## About this task:
Please repeat word for word the line containing "text: 1.55 ->" and every following line up to and including the last one below, pictures excluded.

## Web document revisions:
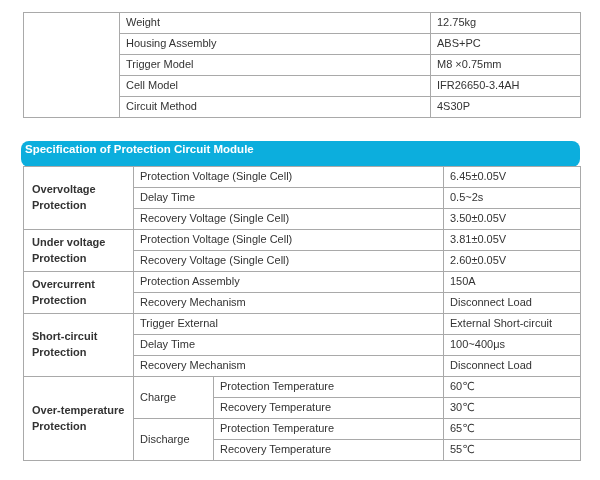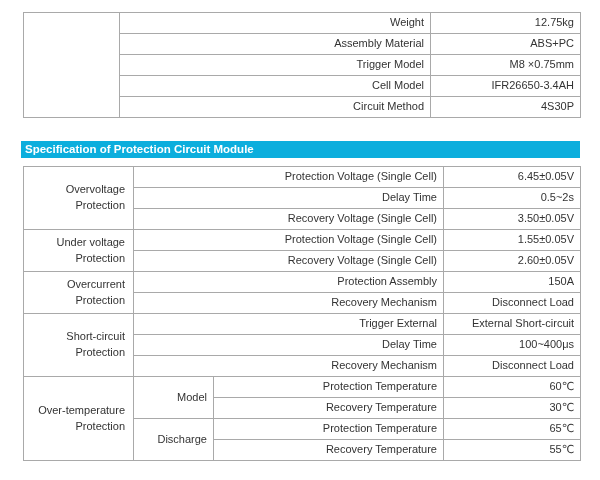"Weight" td { text-align: right -> left }
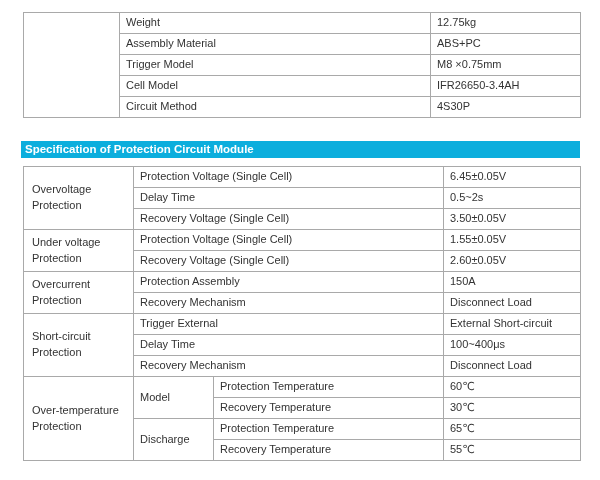"Assembly Material" td { text: Assembly Material -> Housing Assembly }
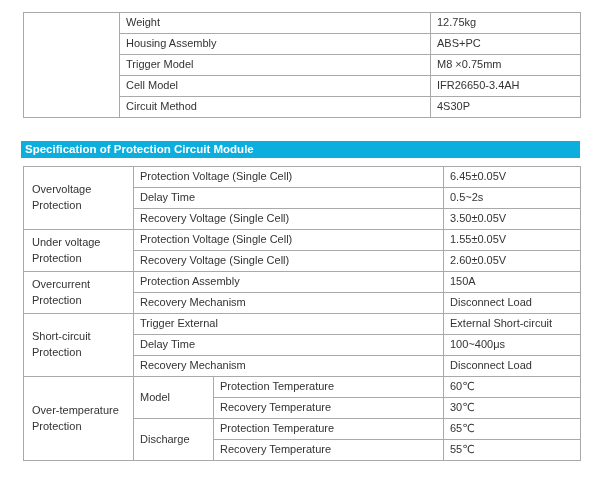"Specification of Protection Circuit" .section-bar { border-radius: none -> 8px; height: 17px -> 26px }
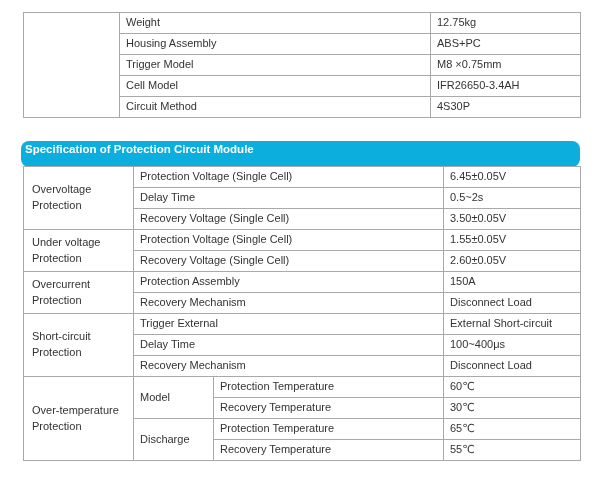"Overvoltage Protection" .cat-cell { font-weight: none -> bold }
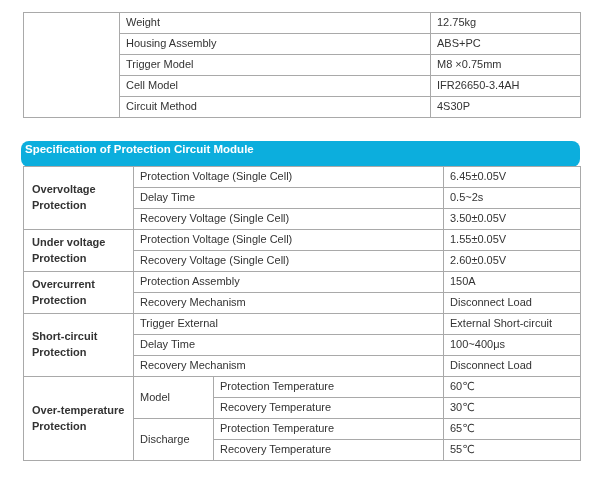"1.55±0.05V" td { text: 1.55 -> 3.81 }
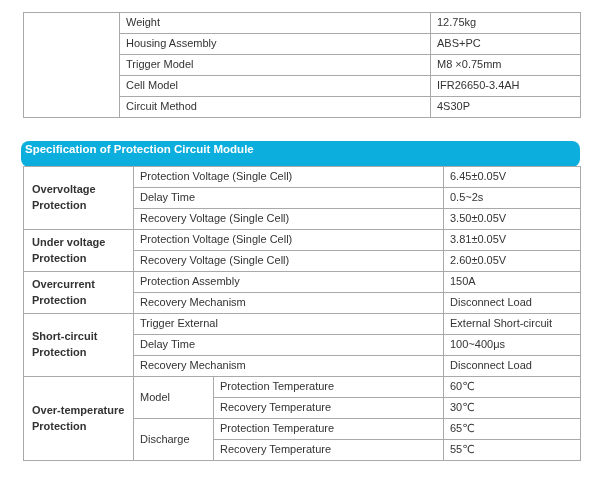"Model" td { text: Model -> Charge }
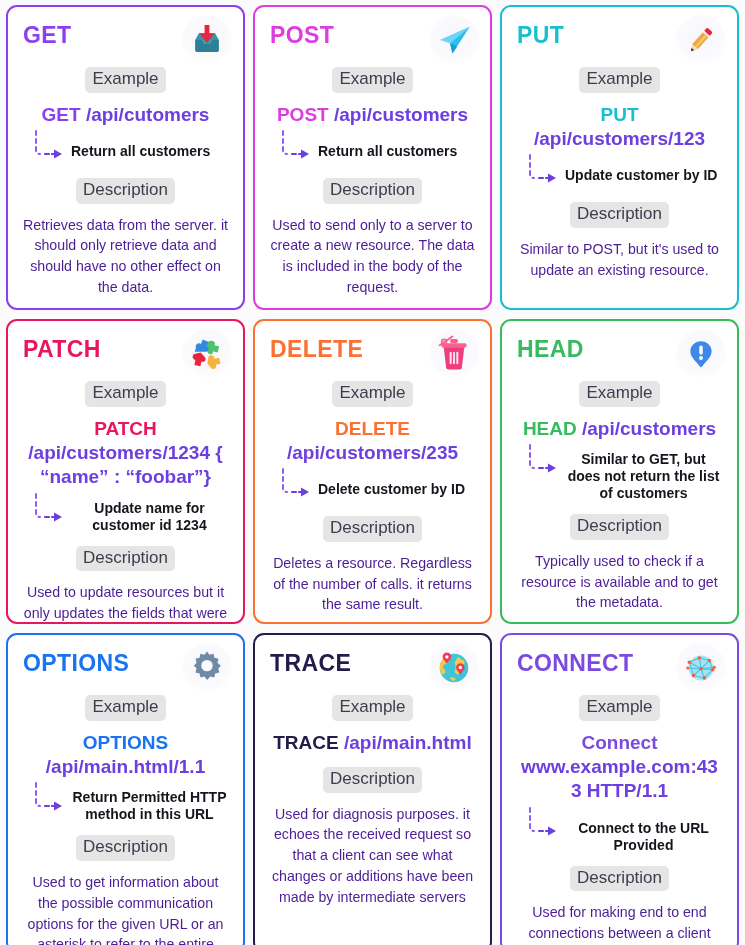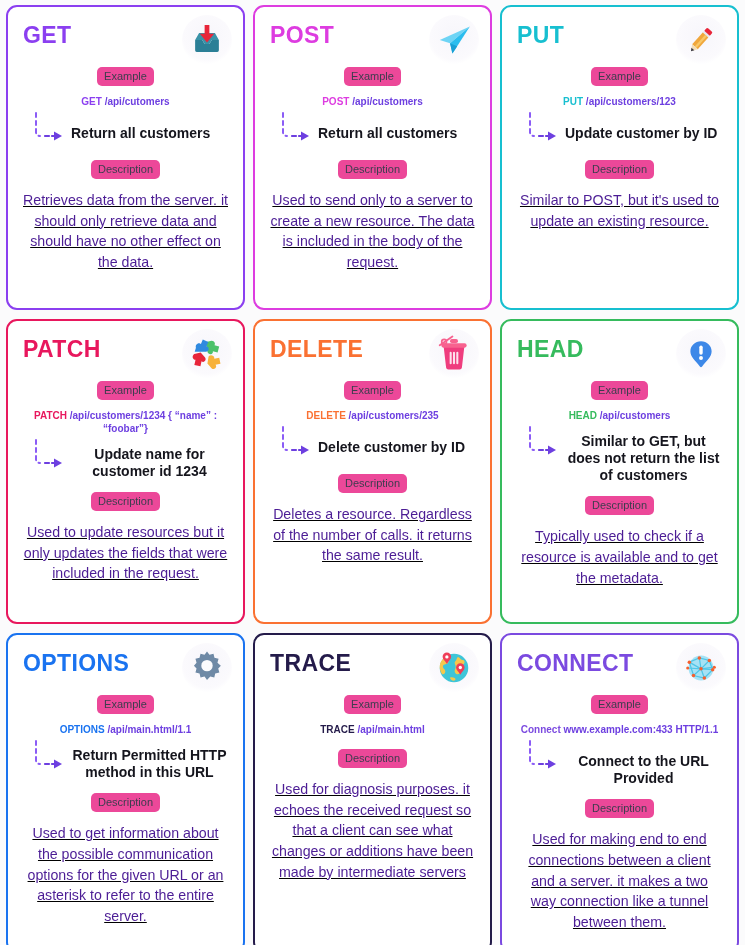"Example" .tag { background: #ec4899 -> #e5e5e5; font-size: 11px -> 17px }
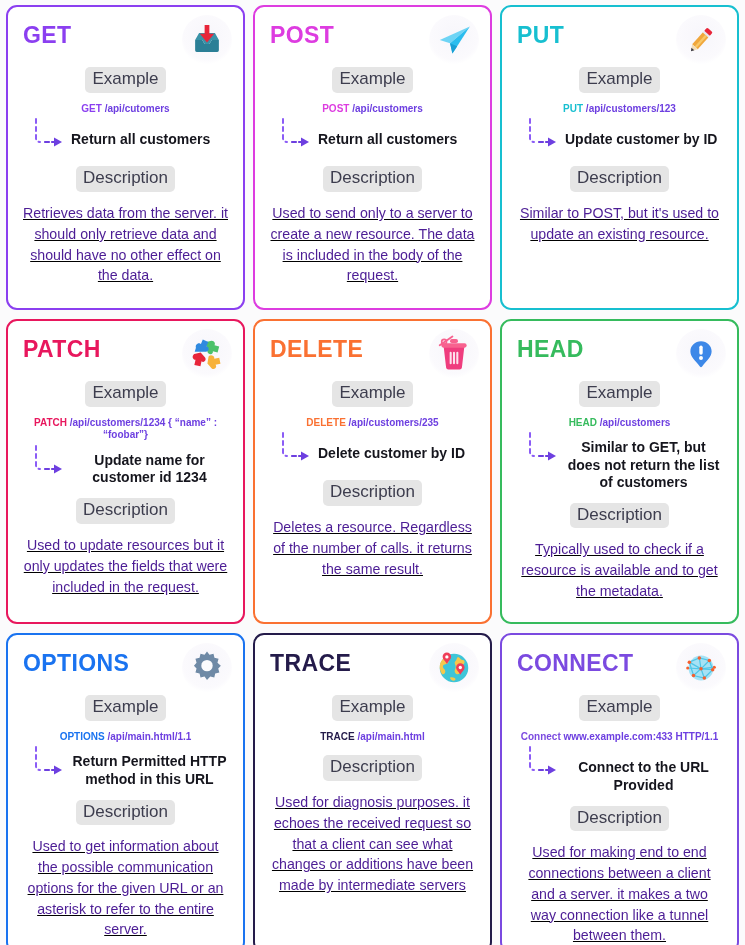"GET /api/cutomers" .example-line { font-size: 10px -> 19px }
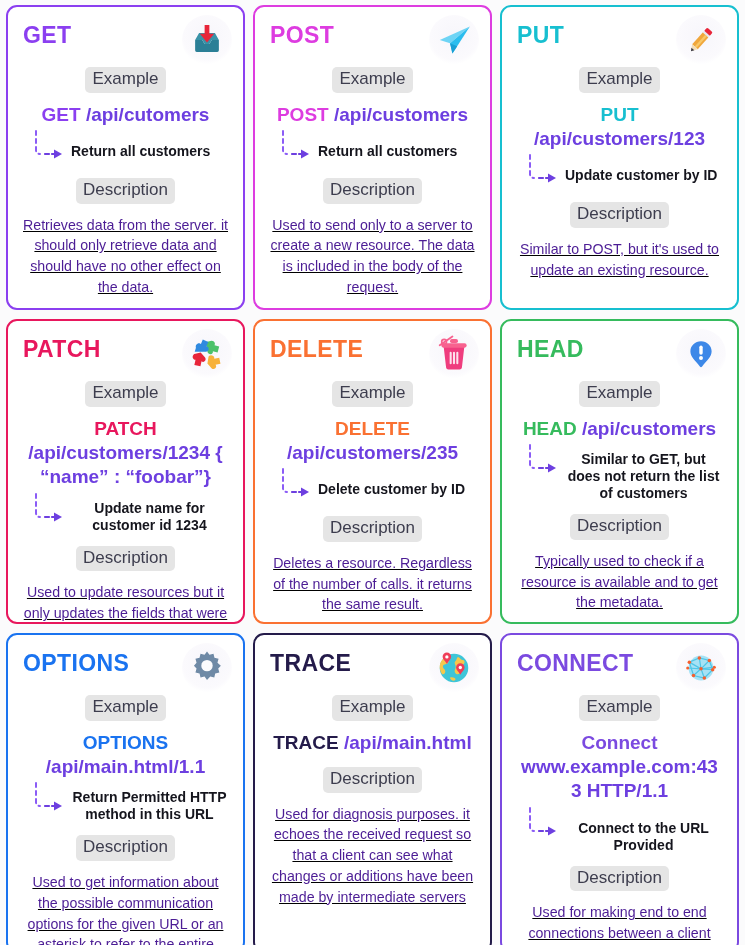"Description" .desc-tag-wrap { text-decoration: underline -> none }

## Exercise response:
"1.55±0.05V" td { text: 1.55 -> 3.81 }
"Model" td { text: Model -> Charge }
"Example" .tag { background: #ec4899 -> #e5e5e5; font-size: 11px -> 17px }
"GET /api/cutomers" .example-line { font-size: 10px -> 19px }
"Description" .desc-tag-wrap { text-decoration: underline -> none }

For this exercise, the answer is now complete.